**The data:**
----

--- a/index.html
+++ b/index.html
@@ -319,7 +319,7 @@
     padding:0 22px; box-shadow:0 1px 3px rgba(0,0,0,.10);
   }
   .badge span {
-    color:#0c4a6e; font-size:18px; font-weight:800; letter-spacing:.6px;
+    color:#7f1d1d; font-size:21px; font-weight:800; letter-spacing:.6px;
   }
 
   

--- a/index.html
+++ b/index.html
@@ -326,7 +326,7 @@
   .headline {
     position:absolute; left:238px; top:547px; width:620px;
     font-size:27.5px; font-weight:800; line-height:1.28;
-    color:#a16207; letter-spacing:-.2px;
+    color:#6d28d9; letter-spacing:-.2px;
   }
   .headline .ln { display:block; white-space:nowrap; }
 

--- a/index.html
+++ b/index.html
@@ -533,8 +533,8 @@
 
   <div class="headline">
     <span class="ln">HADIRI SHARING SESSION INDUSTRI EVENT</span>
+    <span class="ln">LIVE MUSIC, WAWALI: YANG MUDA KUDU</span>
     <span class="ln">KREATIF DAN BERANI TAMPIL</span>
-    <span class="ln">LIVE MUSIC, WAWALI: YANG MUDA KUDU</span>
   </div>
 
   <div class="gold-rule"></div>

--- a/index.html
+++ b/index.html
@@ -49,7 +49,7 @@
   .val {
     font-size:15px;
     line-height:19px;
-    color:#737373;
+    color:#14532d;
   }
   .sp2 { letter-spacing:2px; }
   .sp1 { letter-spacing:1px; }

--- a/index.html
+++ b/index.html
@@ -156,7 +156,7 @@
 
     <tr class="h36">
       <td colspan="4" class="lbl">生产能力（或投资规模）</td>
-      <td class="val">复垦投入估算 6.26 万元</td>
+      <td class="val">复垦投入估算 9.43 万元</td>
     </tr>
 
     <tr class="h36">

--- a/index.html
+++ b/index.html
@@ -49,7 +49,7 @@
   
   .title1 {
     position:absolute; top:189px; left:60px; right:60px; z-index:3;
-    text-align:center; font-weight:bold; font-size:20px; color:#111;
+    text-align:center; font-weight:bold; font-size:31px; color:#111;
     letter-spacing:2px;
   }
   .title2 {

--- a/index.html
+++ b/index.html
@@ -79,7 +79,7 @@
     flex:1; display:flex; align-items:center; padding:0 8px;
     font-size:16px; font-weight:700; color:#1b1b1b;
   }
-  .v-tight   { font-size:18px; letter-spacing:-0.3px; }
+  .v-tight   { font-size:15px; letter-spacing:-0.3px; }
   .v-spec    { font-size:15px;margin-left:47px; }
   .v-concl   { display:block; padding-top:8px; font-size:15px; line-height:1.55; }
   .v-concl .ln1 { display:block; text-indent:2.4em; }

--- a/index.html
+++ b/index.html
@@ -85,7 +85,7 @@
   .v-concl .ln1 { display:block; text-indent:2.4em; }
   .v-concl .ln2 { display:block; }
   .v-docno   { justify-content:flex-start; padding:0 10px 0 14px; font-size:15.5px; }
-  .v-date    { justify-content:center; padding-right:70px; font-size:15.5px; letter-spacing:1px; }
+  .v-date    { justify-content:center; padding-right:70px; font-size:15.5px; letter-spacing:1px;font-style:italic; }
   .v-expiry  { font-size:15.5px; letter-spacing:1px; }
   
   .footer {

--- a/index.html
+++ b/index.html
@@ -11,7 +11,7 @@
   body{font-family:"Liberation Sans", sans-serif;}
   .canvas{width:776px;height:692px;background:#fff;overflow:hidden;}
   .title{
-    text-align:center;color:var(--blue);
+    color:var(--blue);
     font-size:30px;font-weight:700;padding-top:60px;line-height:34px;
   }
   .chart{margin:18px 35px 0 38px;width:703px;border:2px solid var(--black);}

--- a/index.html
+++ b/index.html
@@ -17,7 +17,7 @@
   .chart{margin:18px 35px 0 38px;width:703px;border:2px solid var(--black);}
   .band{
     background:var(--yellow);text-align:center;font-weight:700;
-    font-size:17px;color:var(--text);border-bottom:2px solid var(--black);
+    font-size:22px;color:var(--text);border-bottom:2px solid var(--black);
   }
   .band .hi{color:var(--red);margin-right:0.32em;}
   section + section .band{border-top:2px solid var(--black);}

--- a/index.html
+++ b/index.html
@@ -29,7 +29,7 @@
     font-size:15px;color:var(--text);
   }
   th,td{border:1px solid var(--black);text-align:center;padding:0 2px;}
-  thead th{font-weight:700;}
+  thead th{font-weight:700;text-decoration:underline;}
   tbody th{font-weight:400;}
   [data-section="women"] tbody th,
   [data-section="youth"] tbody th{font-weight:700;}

----

**Exercise:** Check each line of the entries for the string "bold". Copy the lines that have it.

**Response area:**
-    text-align:center; font-weight:bold; font-size:20px; color:#111;
+    text-align:center; font-weight:bold; font-size:31px; color:#111;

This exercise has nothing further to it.